Fuentes: El País, El Economista, Tuexperto, BBC, Vofeel, Computer Hoy
Taking into account that graphene is transparent and one of its most valuable properties is conductivity, it´s no strange thing that research studies regarding this material are mostly related to its use in photovoltaic panels. In fact, several scientists have proven that this material can transform a photon into multiple electrons capable of carrying electricity.
Currently, a Chinese research team has gone a step further by developing graphene solar-pluvial panels capable of generating energy from rainfall. These panels feature a graphene coating that reacts to the ions inside raindrops by generating electricity. Scientists are still trying to enhance their properties, since they don´t improve the performance of current panels in sunny days as of yet, but it could be a perfect solution for taking advantage of solar energy in low sunshine areas.
The field of sustainability has found an essential partner in graphene, and research on desalination and water treatment for this material is very promising.
Under the lens of the microscope, a sheet of graphene is a hexagonal structure featuring extremely small holes, though these remain big enough to allow water molecules to flow through. This permeability could turn graphene into an ideal filter to capture pollutants and purify water.
Some time ago, scientists at the MIT succeeded at removing salt particles from water with the help of graphene nanopores 2 to 3 times faster than current technologies.
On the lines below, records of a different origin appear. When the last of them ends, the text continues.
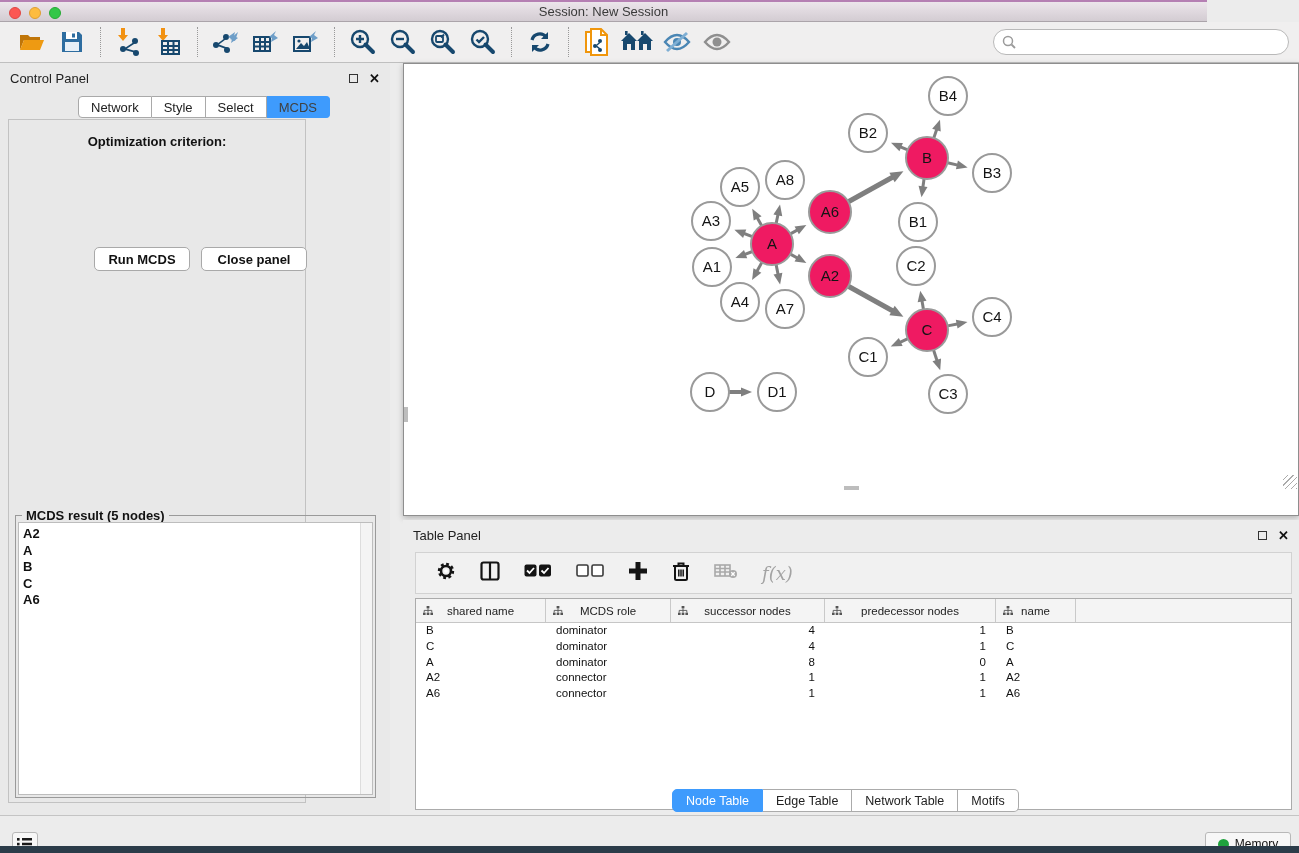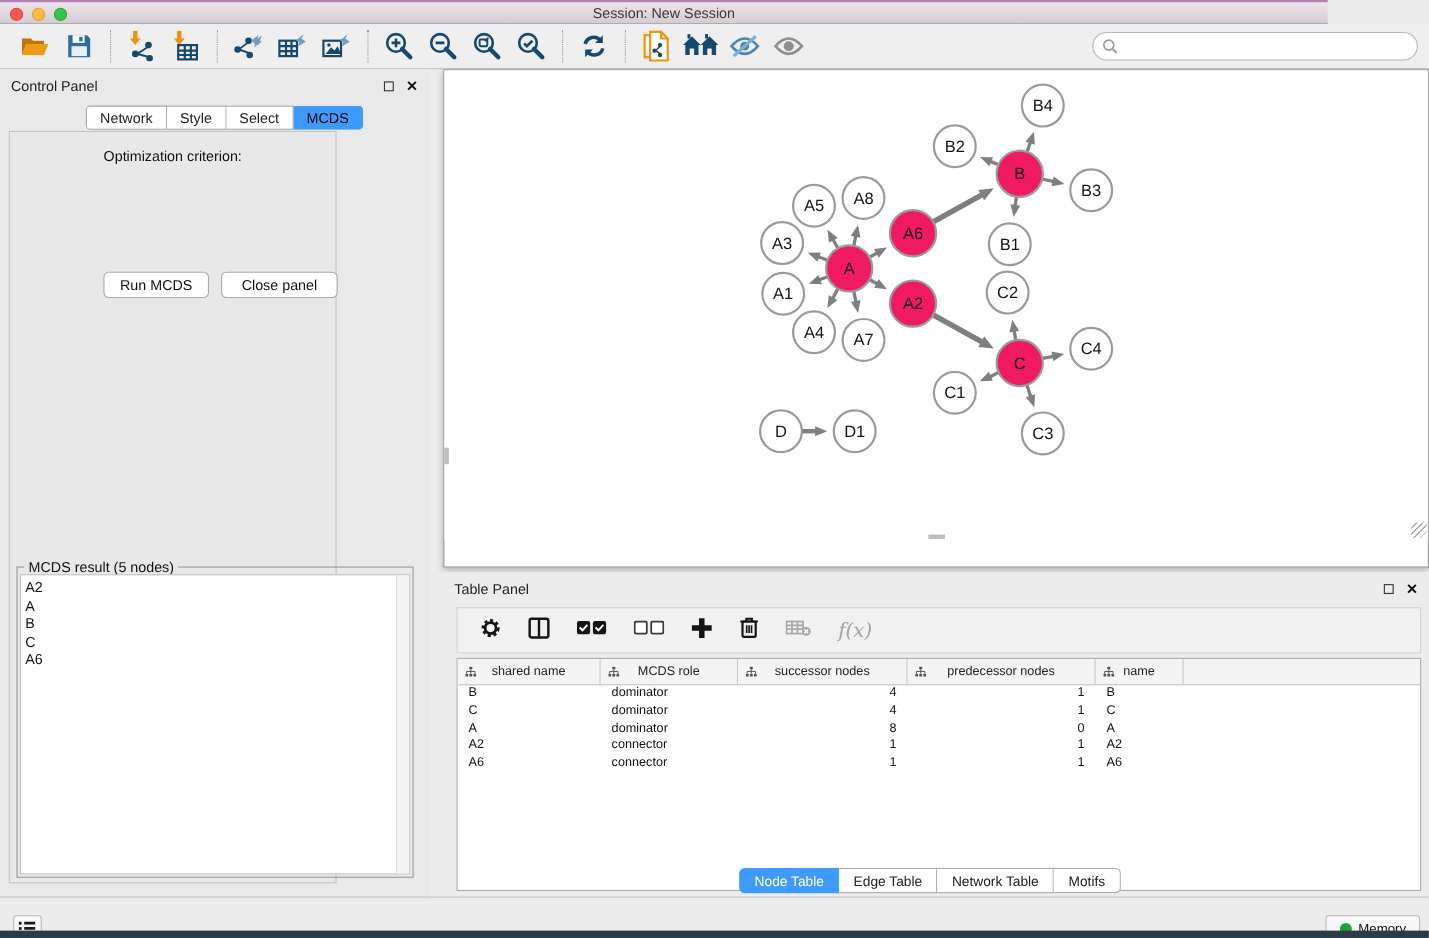--- a/index.html
+++ b/index.html
@@ -36,7 +36,7 @@
     display:flex; align-items:center; justify-content:center; padding:0 12px; }
   .cp-tab:first-child { border-left:1px solid #A9A9A9; border-radius:4px 0 0 4px; }
   .cp-tab:last-child { border-radius:0 4px 4px 0; }
-  .cp-tab.active { background:#3E9BFD; border-color:#3E9BFD; color:#000000; }
+  .cp-tab.active { background:#3E9BFD; border-color:#3E9BFD; color:#404040; }
   .cp-content { position:absolute; left:8px; top:56px; width:298px; height:684px; background:#E8E8E8;
     border:1px solid #C2C2C2; }
   .opt-label { position:absolute; left:0; top:14px; width:100%; text-align:center; font-size:13px; color:#111; }

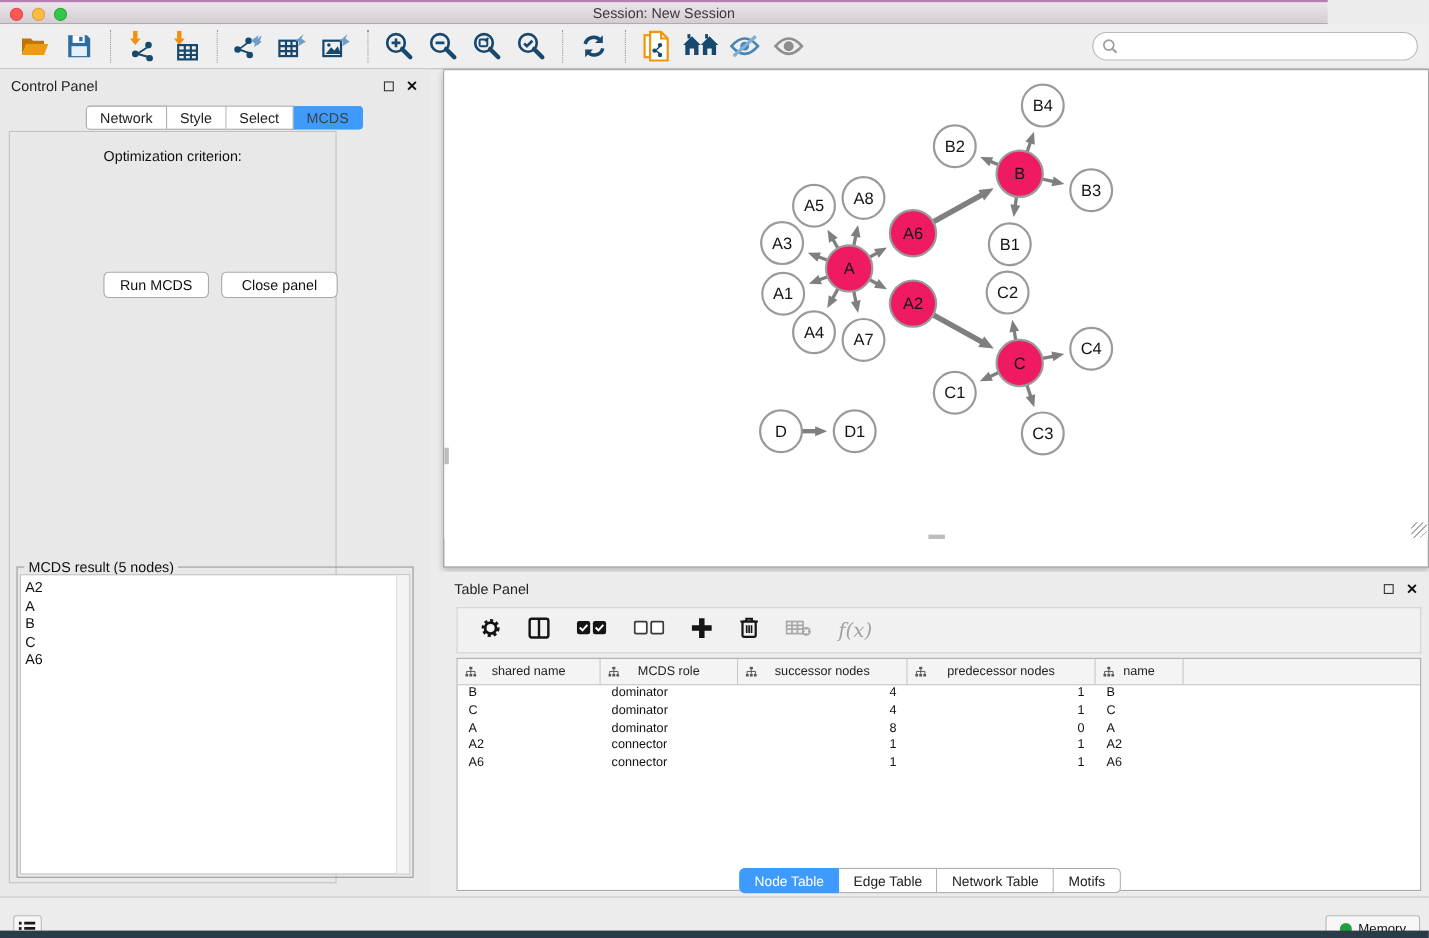--- a/index.html
+++ b/index.html
@@ -38,7 +38,7 @@
   .cp-tab:last-child { border-radius:0 4px 4px 0; }
   .cp-tab.active { background:#3E9BFD; border-color:#3E9BFD; color:#404040; }
   .cp-content { position:absolute; left:8px; top:56px; width:298px; height:684px; background:#E8E8E8;
-    border:1px solid #C2C2C2; }
+    border:1px solid #C2C2C2;font-weight:bold; }
   .opt-label { position:absolute; left:0; top:14px; width:100%; text-align:center; font-size:13px; color:#111; }
   .dropdown { position:absolute; left:34px; top:37px; width:313px; height:24px; background:#fff;
     border:1px solid #A9A9A9; border-radius:5px; display:flex; align-items:center; }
Besides, a researcher at the University of California has designed a sheer graphene-based membrane capable of filtering water and remove its pollutants effectively and with lower energy usage than current procedures.
The properties of graphene have made the textile world turn an eye on this material to design new kinds of fabric. Its durability and lightness could allow tailoring of bulletproof clothing, essential for police officers and the army.
In addition, its conductivity has made a group of developers integrate flexible and transparent graphene electrodes inside textile fibres in order to turn garments into truly portable or wearable, lightweight, durable and easy-to-carry devices.
Each year, manufacturers of electronic devices introduce new products featuring properties that less than a decade ago seemed unthinkable: facial recognition, water resistance, fingerprint sensors… Technology is now eagerly awaiting for a new revolution: flexible screens. In this scenario, graphene is certainly flexible, transparent and conductive, a winning combination for that purpose.
Nowadays, development of flexible screens is still on its early stages, but a group of engineers at the University of Exeter in the United Kingdom has conceived a compound consisting of two sheets of graphene and a ferric chloride molecule coating that allows flexible electronic device manufacturing, featuring higher luminosity and lower energy consumption.
Combine all this with the development of smaller, longer-lasting batteries, which entails another significant graphene-related breakthrough in the field of mobile telephony, and perhaps soon enough we will be able to carry our Smartphone or Tablet folded inside our wallet.
While the majority of innovative industries are currently flirting with graphene in order to exploit some of its virtues, the procedures for obtaining this material utilize explosive compressed gases, therefore being still extremely complex and expensive.
But that could change, since scientists at the Australian agency CSIRO have developed a new technology to manufacture graphene from soybean oil. This procedure consists in heating the oil until it decomposes into carbon building blocks that are essential for graphene synthesis, followed by a rapid cool down process over nickel paper. According to these scientists, this is a much simpler and safer method.